= Theorycraft =

Mathematical analysis of game mechanics

Theorycraft (or theorycrafting) is the mathematical analysis of game mechanics (usually in video games) to discover optimal strategies and tactics. Theorycraft involves analyzing statistics, hidden systems or underlying game code in order to glean information that is not apparent during normal gameplay. Theorycraft is similar to analyses performed in sports or other games such as baseball's sabermetrics. The term has been said to come from StarCraft players as a portmanteau of "game theory" and "StarCraft".

Theorycraft is prominent in competitive gaming (such as multiplayer games, speedrunning and racing events), where players attempt to gain competitive advantage by analyzing game systems. As a result, theorycraft can lower barriers between players and game designers. Game designers must consider that players will have a comprehensive understanding of game systems and players can influence design by exploiting game systems and discovering dominant or unintended strategies.

Theorycrafting proven to be potent usually finds inclusion in the metagame. Theorycrafting knowledge is often communicated through online communities.

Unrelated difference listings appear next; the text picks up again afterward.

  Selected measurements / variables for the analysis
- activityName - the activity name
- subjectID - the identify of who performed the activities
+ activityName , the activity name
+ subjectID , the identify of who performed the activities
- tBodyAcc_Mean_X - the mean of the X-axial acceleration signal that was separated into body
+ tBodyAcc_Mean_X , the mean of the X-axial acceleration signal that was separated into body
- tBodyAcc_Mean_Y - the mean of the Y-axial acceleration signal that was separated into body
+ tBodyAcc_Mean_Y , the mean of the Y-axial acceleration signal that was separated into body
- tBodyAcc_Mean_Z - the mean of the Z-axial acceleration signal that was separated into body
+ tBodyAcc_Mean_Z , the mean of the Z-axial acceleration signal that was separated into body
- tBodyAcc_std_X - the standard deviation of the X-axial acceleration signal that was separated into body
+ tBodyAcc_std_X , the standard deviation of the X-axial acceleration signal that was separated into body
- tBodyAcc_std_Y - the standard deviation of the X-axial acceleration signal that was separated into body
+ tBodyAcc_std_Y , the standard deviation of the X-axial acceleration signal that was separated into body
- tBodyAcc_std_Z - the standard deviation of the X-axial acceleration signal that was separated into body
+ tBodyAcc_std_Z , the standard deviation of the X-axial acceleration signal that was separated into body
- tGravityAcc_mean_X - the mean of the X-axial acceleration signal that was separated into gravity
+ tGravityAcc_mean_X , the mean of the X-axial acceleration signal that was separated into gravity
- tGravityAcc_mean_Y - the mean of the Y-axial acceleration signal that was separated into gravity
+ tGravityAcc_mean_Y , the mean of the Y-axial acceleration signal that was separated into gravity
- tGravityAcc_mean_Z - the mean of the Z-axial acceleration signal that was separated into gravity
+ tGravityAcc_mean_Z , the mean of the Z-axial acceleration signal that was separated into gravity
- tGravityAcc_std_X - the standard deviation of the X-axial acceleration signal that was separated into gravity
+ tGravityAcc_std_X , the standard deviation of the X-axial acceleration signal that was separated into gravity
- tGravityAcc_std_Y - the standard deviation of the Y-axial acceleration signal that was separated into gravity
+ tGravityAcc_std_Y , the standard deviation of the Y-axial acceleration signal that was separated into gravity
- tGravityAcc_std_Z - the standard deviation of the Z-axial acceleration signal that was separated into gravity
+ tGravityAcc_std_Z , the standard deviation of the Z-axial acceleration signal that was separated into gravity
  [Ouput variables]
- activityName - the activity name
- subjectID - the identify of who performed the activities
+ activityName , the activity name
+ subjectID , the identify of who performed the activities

The way players theorycraft varies from game to game but often games under the same genres will have similar theorycrafting methods. Communities develop standardized ways to communicate their findings, including use of specialized tools to measure and record game data; terminology; and simulations to represent certain data.

The term theorycraft can be used in a pejorative sense. In this sense, "theorycraft" refers to naïve or impractical theorizing that would not succeed during actual gameplay.